The National Retail Federation – the largest retail trade association in the world – tracks Mother’s Day spending annually. This year, Americans plan to spend a whopping $246. That’s the largest year-over-year increase in spending on moms in the past five years.

Here’s why it’s a total waste of money: 1 in 5 moms told LendingTree’s pollsters they were “disappointed by Mother’s Day gifts in the past.”

It’s not that moms are just too hard to please, they just want their kids to have financial security. Nearly half of all survey respondents said they “definitely consider mom a strong financial role model.”

Four in ten survey respondents said inflation will play a role in what gifts they can afford. That gives moms more reason than ever to tell the family to save money.

“I’d wager that quite a few families around the nation are going to wrestle with that this Mother’s Day,” Schulz says. “With inflation going through the roof, it may be harder to avoid taking on a little bit of debt now than in recent years, but you should certainly try.”

Find out: 17 Daughters Share Timeless Money Lessons From Their Moms

What mom really wants

A card and your time. When asked what they want for Mother’s Day, those were the two most popular responses.

Many families feel pressure to pamper mom on her special day. Further LendingTree research shows Americans spend more money on Mother’s Day than on Father’s Day. It actually puts more pressure on dads than the rest of the family.

Four in ten dads say they “believe they may take on Mother’s Day debt” this year. That’s compared to 28 percent of men without children. It doesn’t have to be that way, though.

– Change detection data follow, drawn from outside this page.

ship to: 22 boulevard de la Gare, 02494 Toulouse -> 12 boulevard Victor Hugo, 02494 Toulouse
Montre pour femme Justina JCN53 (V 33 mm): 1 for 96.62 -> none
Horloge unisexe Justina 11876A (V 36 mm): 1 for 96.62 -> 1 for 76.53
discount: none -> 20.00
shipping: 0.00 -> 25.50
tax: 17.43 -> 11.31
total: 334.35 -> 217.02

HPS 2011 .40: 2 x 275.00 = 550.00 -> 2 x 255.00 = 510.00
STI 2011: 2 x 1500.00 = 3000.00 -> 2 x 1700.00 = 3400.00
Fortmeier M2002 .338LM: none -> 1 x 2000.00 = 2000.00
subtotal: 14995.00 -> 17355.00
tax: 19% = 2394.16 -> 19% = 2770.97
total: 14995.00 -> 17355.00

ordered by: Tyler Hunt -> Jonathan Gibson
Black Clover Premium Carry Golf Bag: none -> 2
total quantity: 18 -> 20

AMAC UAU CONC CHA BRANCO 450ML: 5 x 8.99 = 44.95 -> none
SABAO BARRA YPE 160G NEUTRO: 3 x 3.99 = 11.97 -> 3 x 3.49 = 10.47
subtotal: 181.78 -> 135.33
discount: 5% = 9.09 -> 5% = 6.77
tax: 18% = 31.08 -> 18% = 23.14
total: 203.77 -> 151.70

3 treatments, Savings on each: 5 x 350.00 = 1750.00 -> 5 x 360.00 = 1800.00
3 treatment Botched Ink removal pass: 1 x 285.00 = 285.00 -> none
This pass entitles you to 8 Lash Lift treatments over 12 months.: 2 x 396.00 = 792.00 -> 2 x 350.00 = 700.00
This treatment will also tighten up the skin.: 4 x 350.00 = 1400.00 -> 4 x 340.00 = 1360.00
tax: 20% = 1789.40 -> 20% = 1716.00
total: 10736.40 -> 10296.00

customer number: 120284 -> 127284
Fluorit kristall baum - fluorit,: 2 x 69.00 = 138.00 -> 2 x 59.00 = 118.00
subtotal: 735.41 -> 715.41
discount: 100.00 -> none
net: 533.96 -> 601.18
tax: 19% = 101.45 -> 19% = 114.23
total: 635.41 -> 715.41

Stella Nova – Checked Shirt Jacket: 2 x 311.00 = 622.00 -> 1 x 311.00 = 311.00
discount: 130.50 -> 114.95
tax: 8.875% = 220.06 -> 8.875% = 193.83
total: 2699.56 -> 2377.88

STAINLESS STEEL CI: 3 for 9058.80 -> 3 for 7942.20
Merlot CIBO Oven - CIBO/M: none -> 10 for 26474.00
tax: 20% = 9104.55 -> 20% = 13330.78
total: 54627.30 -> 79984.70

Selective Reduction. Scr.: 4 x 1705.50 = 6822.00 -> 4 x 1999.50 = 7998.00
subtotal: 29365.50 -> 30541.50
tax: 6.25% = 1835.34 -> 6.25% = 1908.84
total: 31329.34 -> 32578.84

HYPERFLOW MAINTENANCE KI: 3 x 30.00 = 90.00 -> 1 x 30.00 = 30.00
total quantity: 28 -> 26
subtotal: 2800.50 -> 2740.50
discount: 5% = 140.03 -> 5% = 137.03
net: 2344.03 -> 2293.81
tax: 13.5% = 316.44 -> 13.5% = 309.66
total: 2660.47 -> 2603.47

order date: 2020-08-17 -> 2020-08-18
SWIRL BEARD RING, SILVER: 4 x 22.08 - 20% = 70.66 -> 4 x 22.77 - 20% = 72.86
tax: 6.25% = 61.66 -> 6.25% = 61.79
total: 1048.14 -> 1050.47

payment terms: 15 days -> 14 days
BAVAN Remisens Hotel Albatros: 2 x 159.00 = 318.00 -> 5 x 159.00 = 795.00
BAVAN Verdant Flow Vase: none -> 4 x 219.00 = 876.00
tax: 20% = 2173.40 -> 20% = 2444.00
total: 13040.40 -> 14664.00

Schulz advises you to communicate with the mom in your life. You can celebrate a great Mother’s Day without going into debt.

“She probably doesn’t want you to go into debt any more than you do,” Schulz says. “A thoughtfully planned day of some of Mom’s favorite low-cost activities, followed by a special home-cooked meal, can be a wonderful gift. A sweet love note or some other gift that you made yourself can be amazing, too.”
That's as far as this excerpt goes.